Here are some records; copy every line that holds the word "hitos".

§

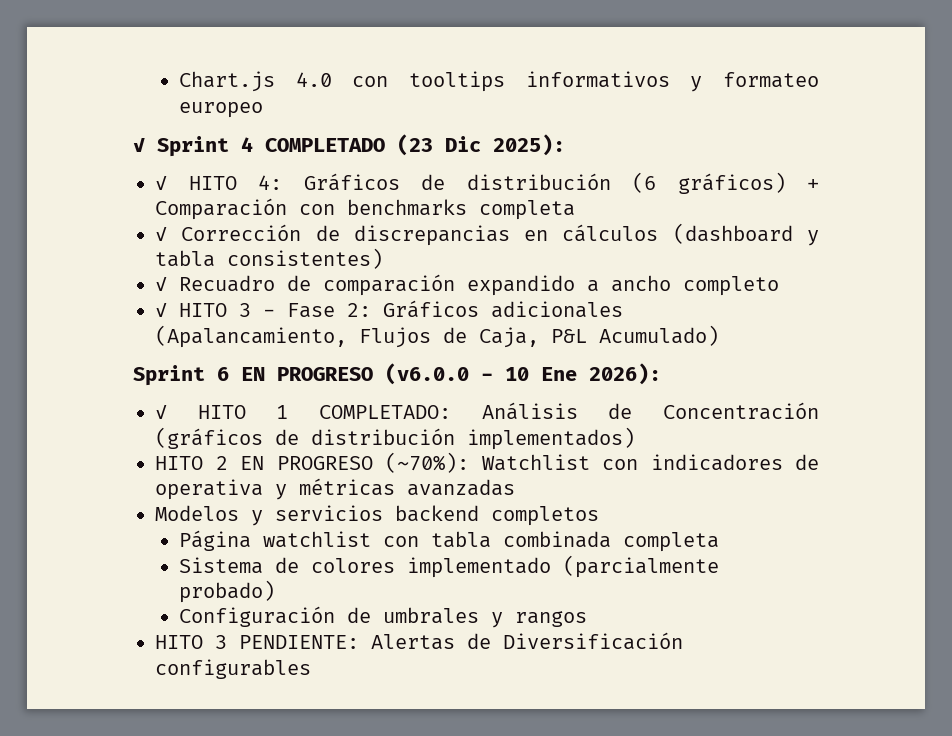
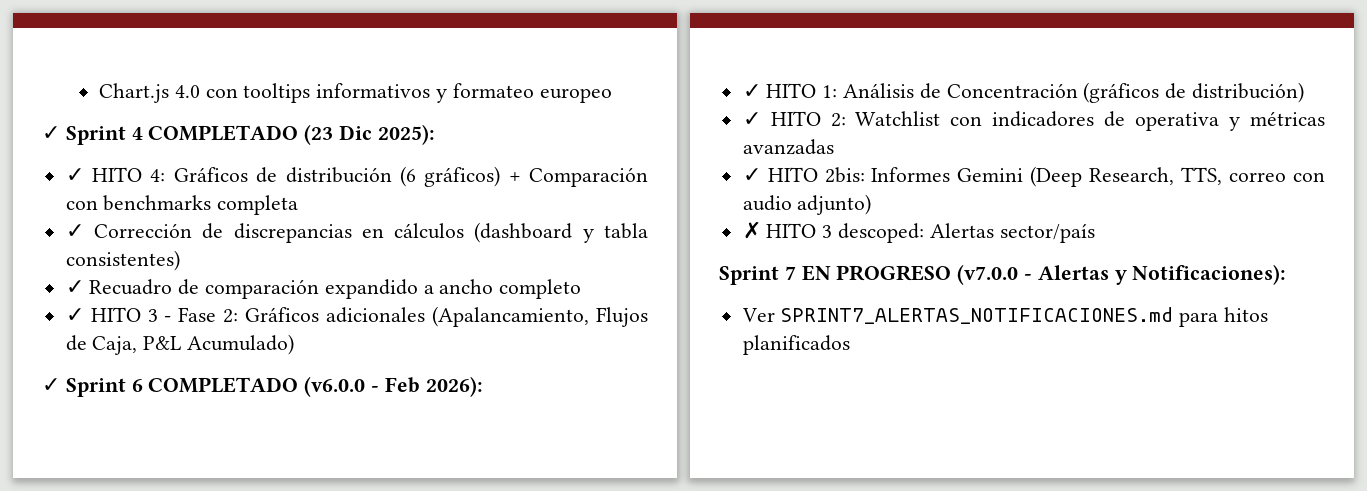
- Sprint 6 EN PROGRESO (v6.0.0 - 10 Ene 2026):
+ ✓ Sprint 6 COMPLETADO (v6.0.0 - Feb 2026):
- ✓ HITO 1 COMPLETADO: Análisis de Concentración (gráficos de distribución implementados)
- HITO 2 EN PROGRESO (~70%): Watchlist con indicadores de operativa y métricas avanzadas
+ ✓ HITO 1: Análisis de Concentración (gráficos de distribución)
+ ✓ HITO 2: Watchlist con indicadores de operativa y métricas avanzadas
- Modelos y servicios backend completos
- Página watchlist con tabla combinada completa
- Sistema de colores implementado (parcialmente probado)
- Configuración de umbrales y rangos
- HITO 3 PENDIENTE: Alertas de Diversificación configurables
+ ✓ HITO 2bis: Informes Gemini (Deep Research, TTS, correo con audio adjunto)
+ ✗ HITO 3 descoped: Alertas sector/país
+ Sprint 7 EN PROGRESO (v7.0.0 - Alertas y Notificaciones):
+ Ver SPRINT7_ALERTAS_NOTIFICACIONES.md para hitos planificados

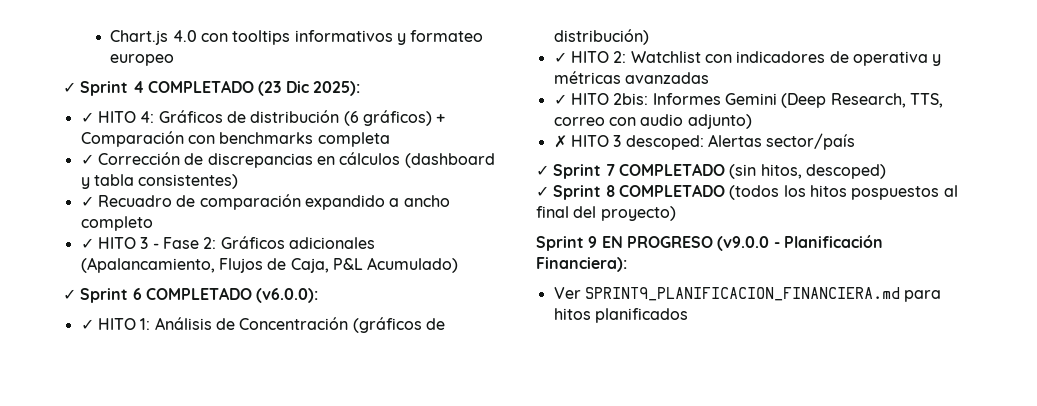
- ✓ Sprint 6 COMPLETADO (v6.0.0 - Feb 2026):
+ ✓ Sprint 6 COMPLETADO (v6.0.0):
- Sprint 7 EN PROGRESO (v7.0.0 - Alertas y Notificaciones):
+ ✓ Sprint 7 COMPLETADO (sin hitos, descoped)
+ ✓ Sprint 8 COMPLETADO (todos los hitos pospuestos al final del proyecto)
+ Sprint 9 EN PROGRESO (v9.0.0 - Planificación Financiera):
- Ver SPRINT7_ALERTAS_NOTIFICACIONES.md para hitos planificados
+ Ver SPRINT9_PLANIFICACION_FINANCIERA.md para hitos planificados

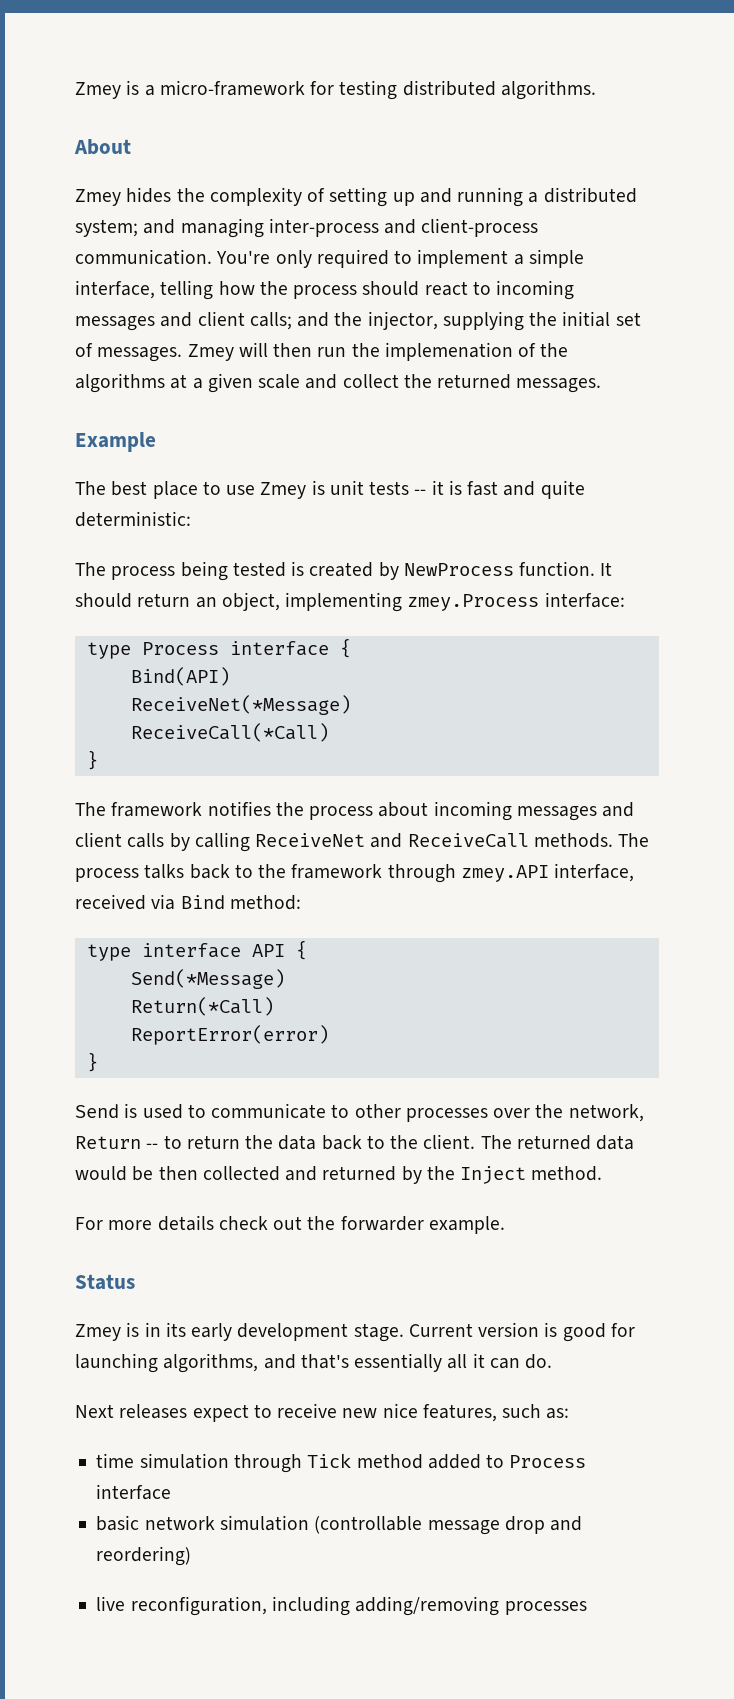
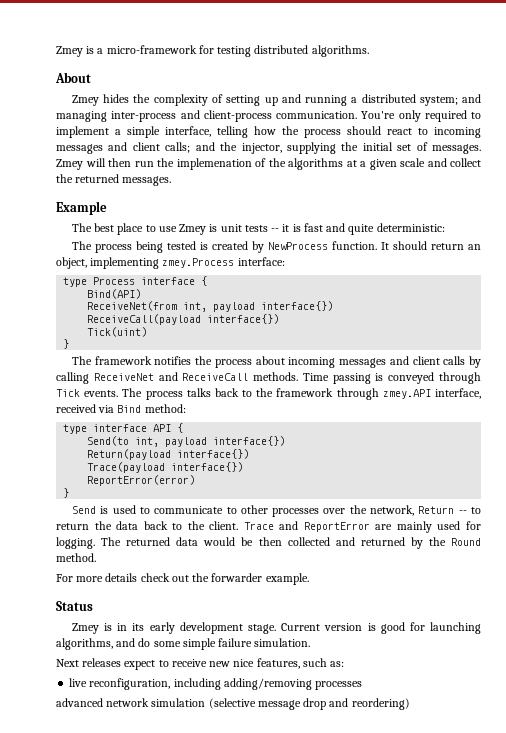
- ReceiveNet(*Message)
- ReceiveCall(*Call)
+ ReceiveNet(from int, payload interface{})
+ ReceiveCall(payload interface{})
+ Tick(uint)
+ Time passing is conveyed through Tick events.
- Send(*Message)
- Return(*Call)
+ Send(to int, payload interface{})
+ Return(payload interface{})
+ Trace(payload interface{})
+ Trace and ReportError are mainly used for logging.
- The returned data would be then collected and returned by the Inject method.
+ The returned data would be then collected and returned by the Round method.
- Current version is good for launching algorithms, and that's essentially all it can do.
+ Current version is good for launching algorithms, and do some simple failure simulation.
- time simulation through Tick method added to Process interface
- basic network simulation (controllable message drop and reordering)
+ advanced network simulation (selective message drop and reordering)

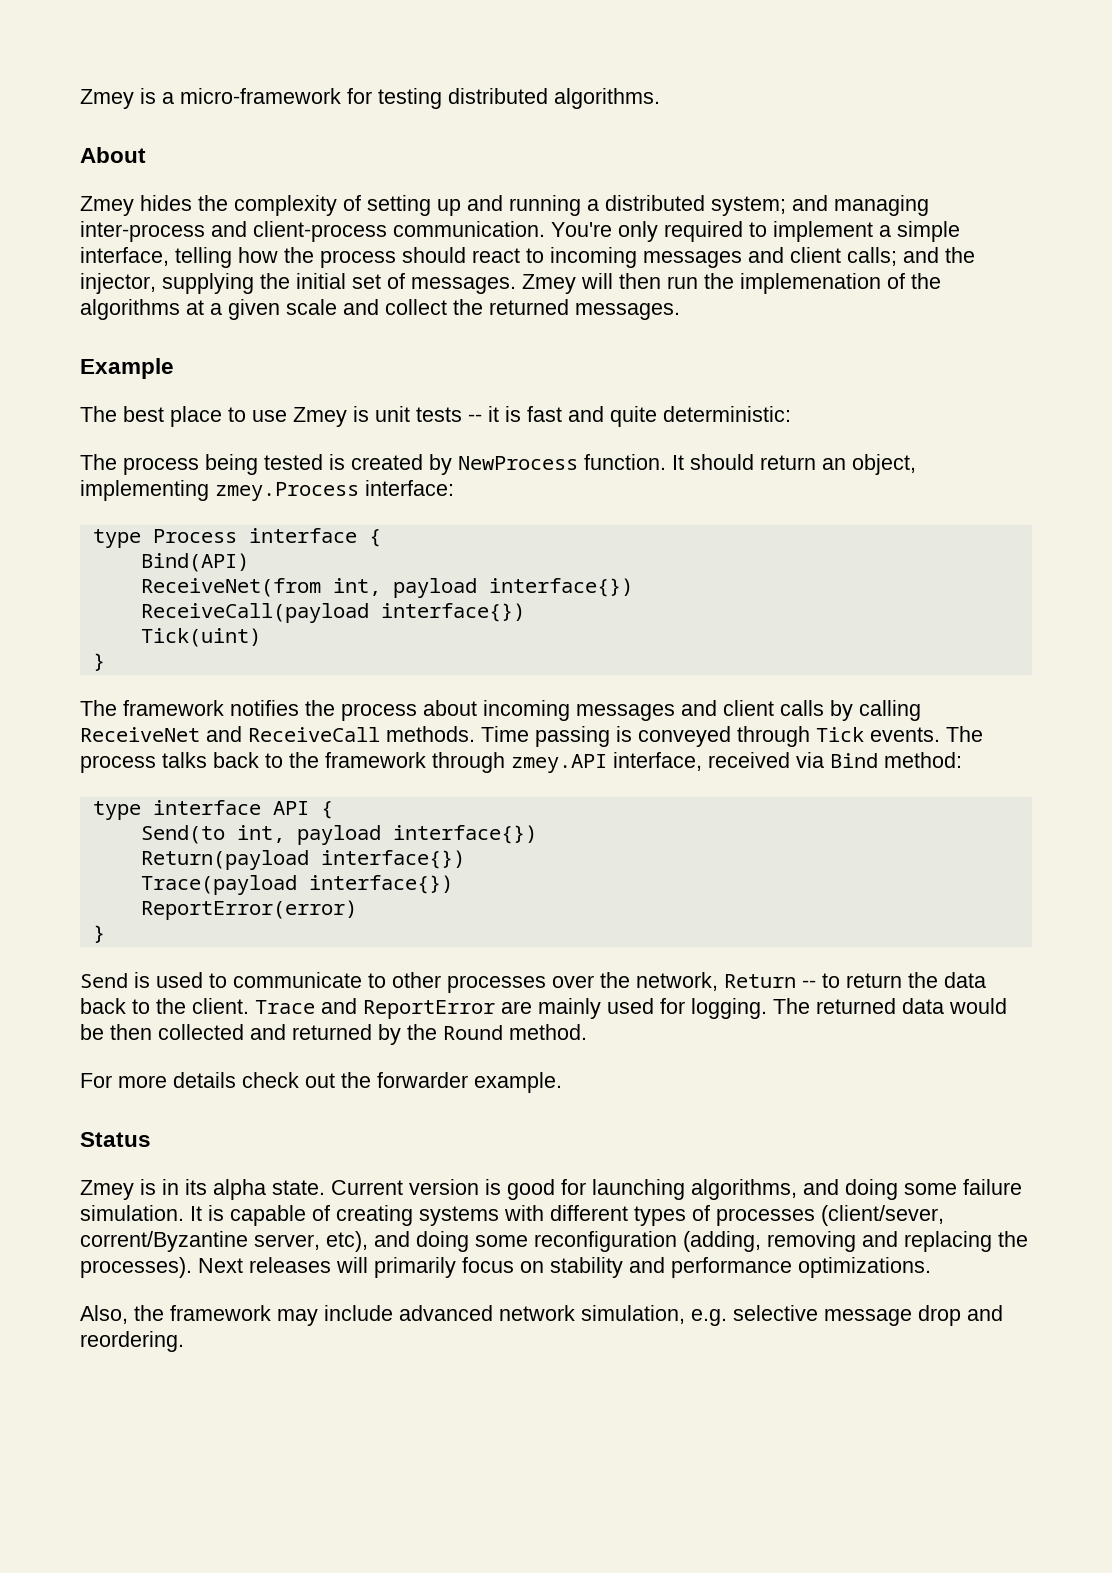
- Zmey is in its early development stage.
+ Zmey is in its alpha state.
- Current version is good for launching algorithms, and do some simple failure simulation.
- Next releases expect to receive new nice features, such as:
- live reconfiguration, including adding/removing processes
- advanced network simulation (selective message drop and reordering)
+ Current version is good for launching algorithms, and doing some failure simulation. It is capable of creating systems with different types of processes (client/sever, corrent/Byzantine server, etc), and doing some reconfiguration (adding, removing and replacing the processes). Next releases will primarily focus on stability and performance optimizations.
+ Also, the framework may include advanced network simulation, e.g. selective message drop and reordering.

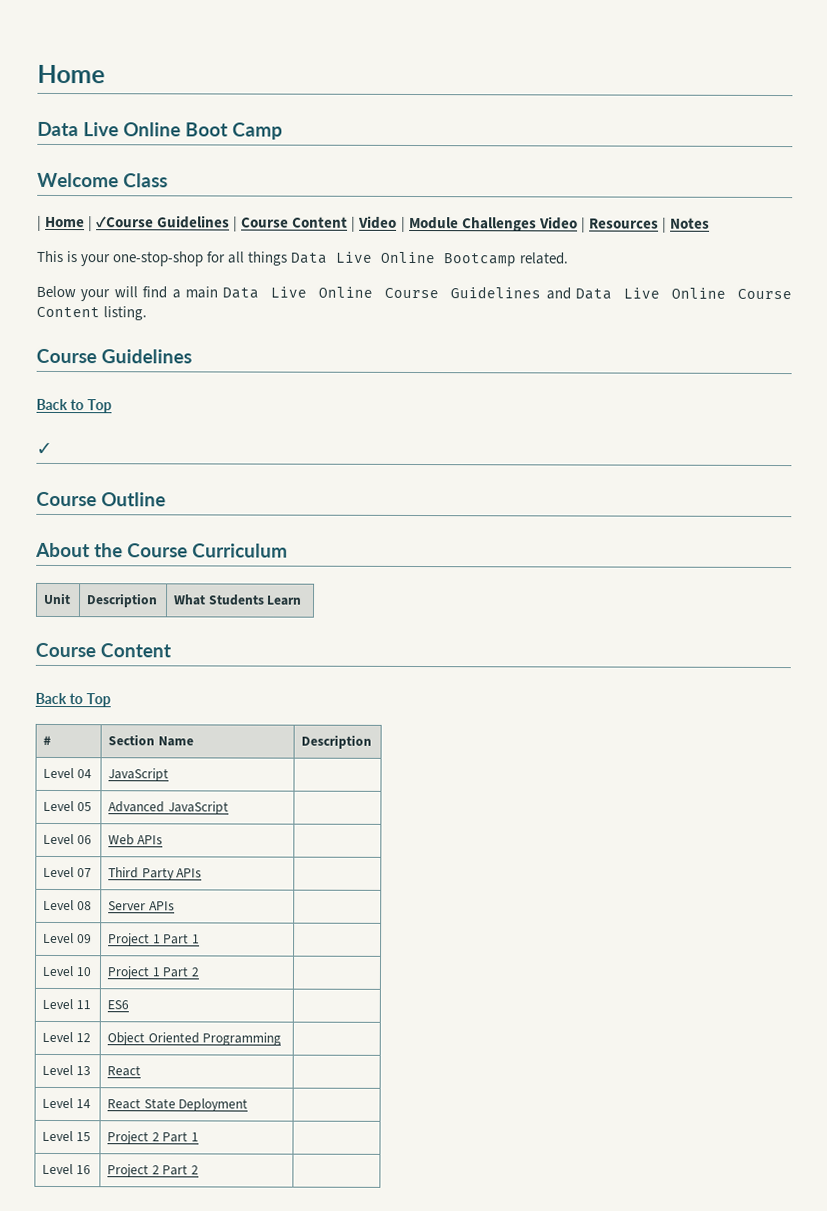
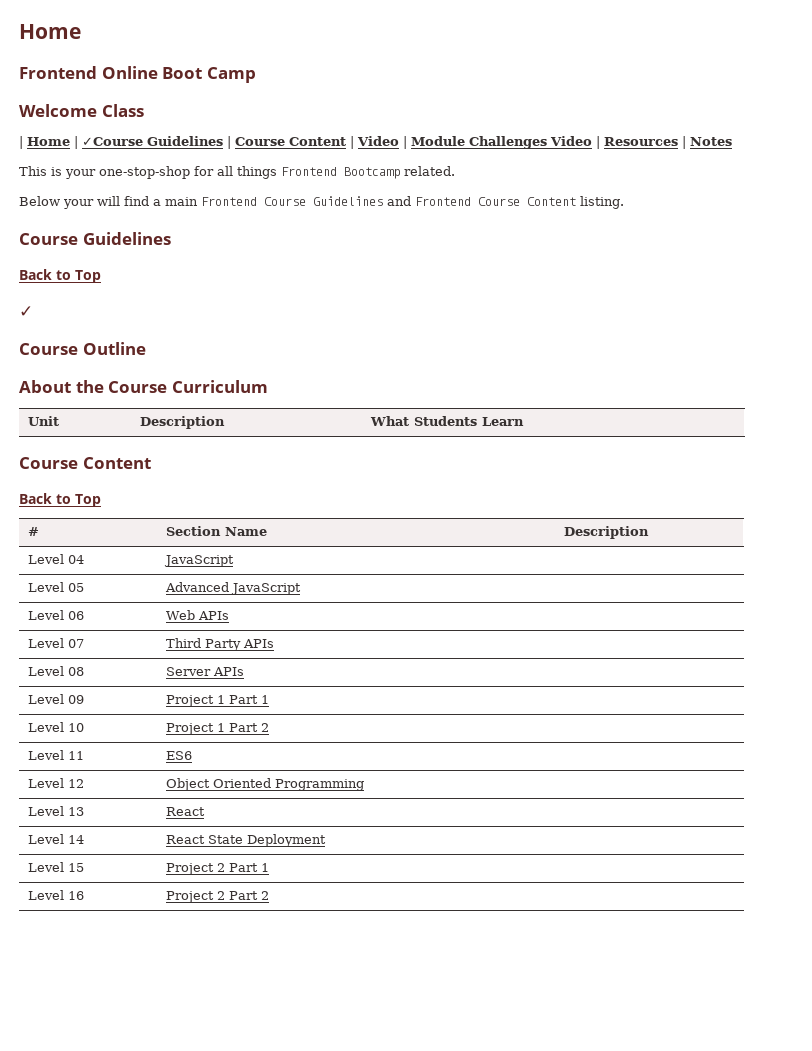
- Data Live Online Boot Camp
+ Frontend Online Boot Camp
- This is your one-stop-shop for all things Data Live Online Bootcamp related.
+ This is your one-stop-shop for all things Frontend Bootcamp related.
- Below your will find a main Data Live Online Course Guidelines and Data Live Online Course Content listing.
+ Below your will find a main Frontend Course Guidelines and Frontend Course Content listing.

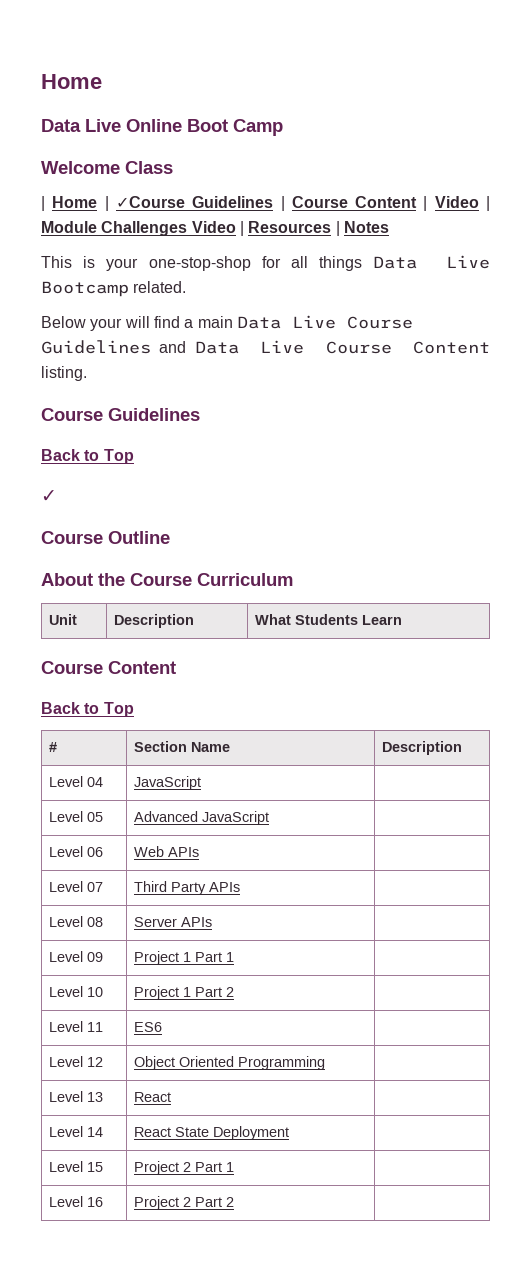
- Frontend Online Boot Camp
+ Data Live Online Boot Camp
- This is your one-stop-shop for all things Frontend Bootcamp related.
+ This is your one-stop-shop for all things Data Live Bootcamp related.
- Below your will find a main Frontend Course Guidelines and Frontend Course Content listing.
+ Below your will find a main Data Live Course Guidelines and Data Live Course Content listing.

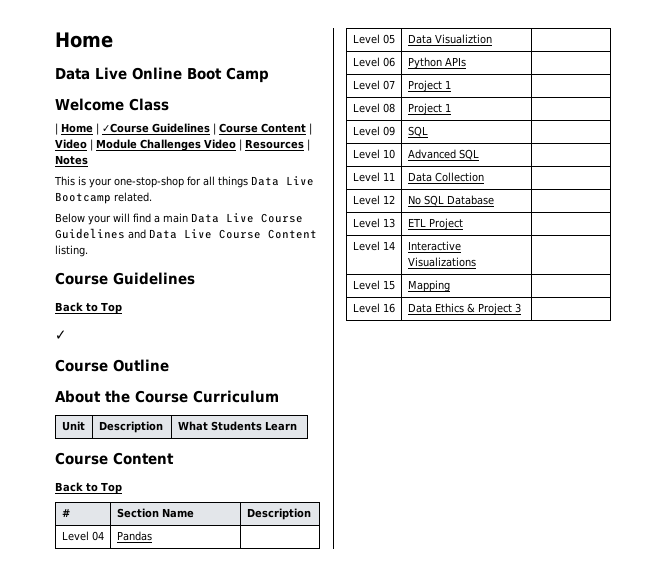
- Level 04 | JavaScript |
+ Level 04 | Pandas |
- Level 05 | Advanced JavaScript |
+ Level 05 | Data Visualiztion |
- Level 06 | Web APIs |
+ Level 06 | Python APIs |
- Level 07 | Third Party APIs |
+ Level 07 | Project 1 |
- Level 08 | Server APIs |
+ Level 08 | Project 1 |
- Level 09 | Project 1 Part 1 |
- Level 10 | Project 1 Part 2 |
+ Level 09 | SQL |
+ Level 10 | Advanced SQL |
- Level 11 | ES6 |
+ Level 11 | Data Collection |
- Level 12 | Object Oriented Programming |
+ Level 12 | No SQL Database |
- Level 13 | React |
+ Level 13 | ETL Project |
- Level 14 | React State Deployment |
+ Level 14 | Interactive Visualizations |
- Level 15 | Project 2 Part 1 |
- Level 16 | Project 2 Part 2 |
+ Level 15 | Mapping |
+ Level 16 | Data Ethics & Project 3 |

§

Answer space:
+ Ver SPRINT7_ALERTAS_NOTIFICACIONES.md para hitos planificados
+ ✓ Sprint 7 COMPLETADO (sin hitos, descoped)
+ ✓ Sprint 8 COMPLETADO (todos los hitos pospuestos al final del proyecto)
- Ver SPRINT7_ALERTAS_NOTIFICACIONES.md para hitos planificados
+ Ver SPRINT9_PLANIFICACION_FINANCIERA.md para hitos planificados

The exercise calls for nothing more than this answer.